>>>>>

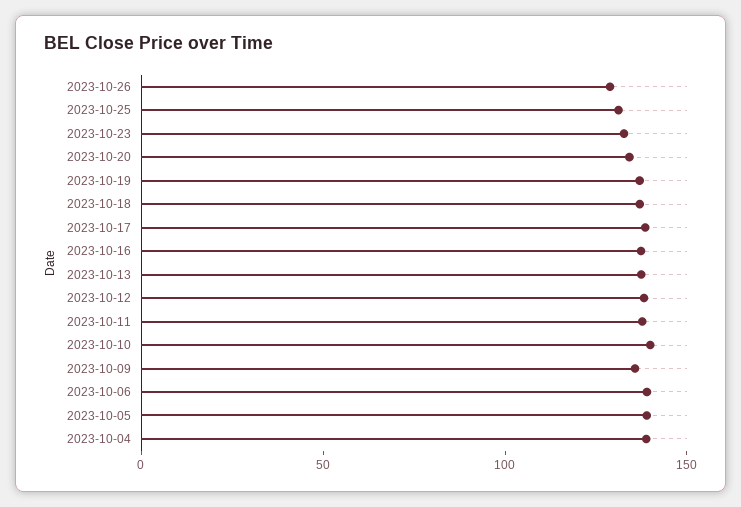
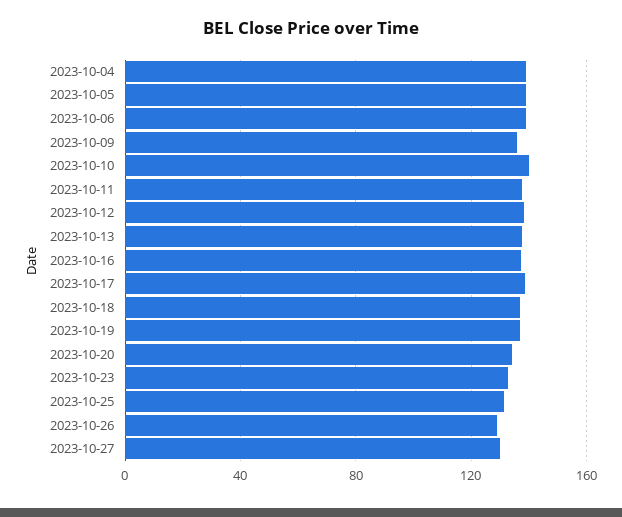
2023-10-27: none -> 130

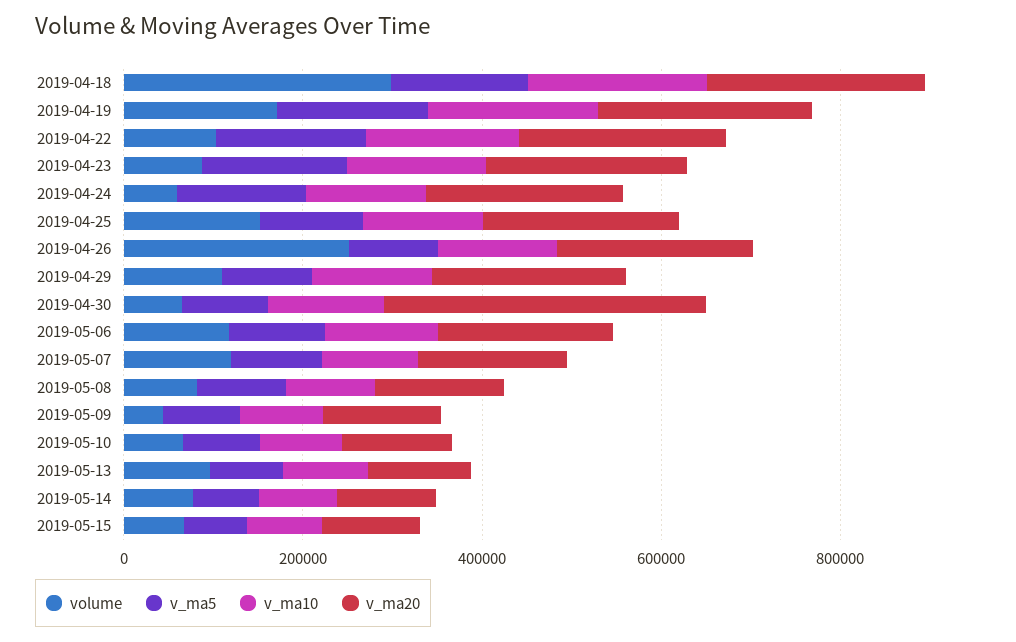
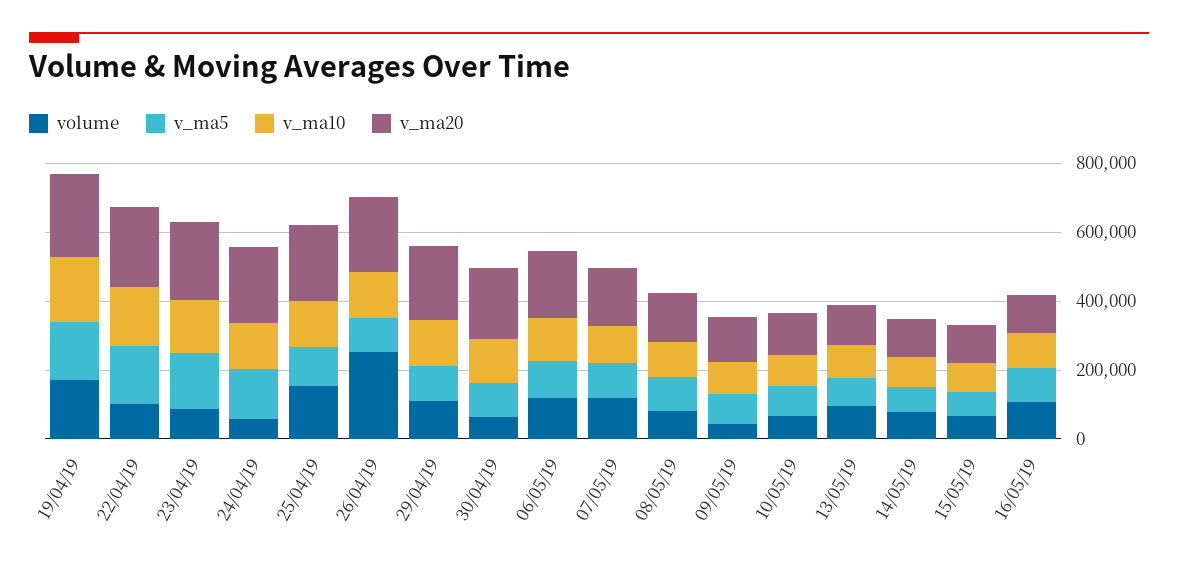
volume, 2019-04-18: 300000 -> none
v_ma5, 2019-04-18: 150000 -> none
v_ma10, 2019-04-18: 200000 -> none
v_ma20, 2019-04-18: 250000 -> none
v_ma20, 2019-04-30: 350000 -> 200000
volume, 16/05/19: none -> 100000
v_ma5, 16/05/19: none -> 100000
v_ma10, 16/05/19: none -> 100000
v_ma20, 16/05/19: none -> 100000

<<<<<

Task to complete
Repeat the data word for word; drop the pictures.

Answer to this problem
2023-10-27: none -> 130

volume, 2019-04-18: 300000 -> none
v_ma5, 2019-04-18: 150000 -> none
v_ma10, 2019-04-18: 200000 -> none
v_ma20, 2019-04-18: 250000 -> none
v_ma20, 2019-04-30: 350000 -> 200000
volume, 16/05/19: none -> 100000
v_ma5, 16/05/19: none -> 100000
v_ma10, 16/05/19: none -> 100000
v_ma20, 16/05/19: none -> 100000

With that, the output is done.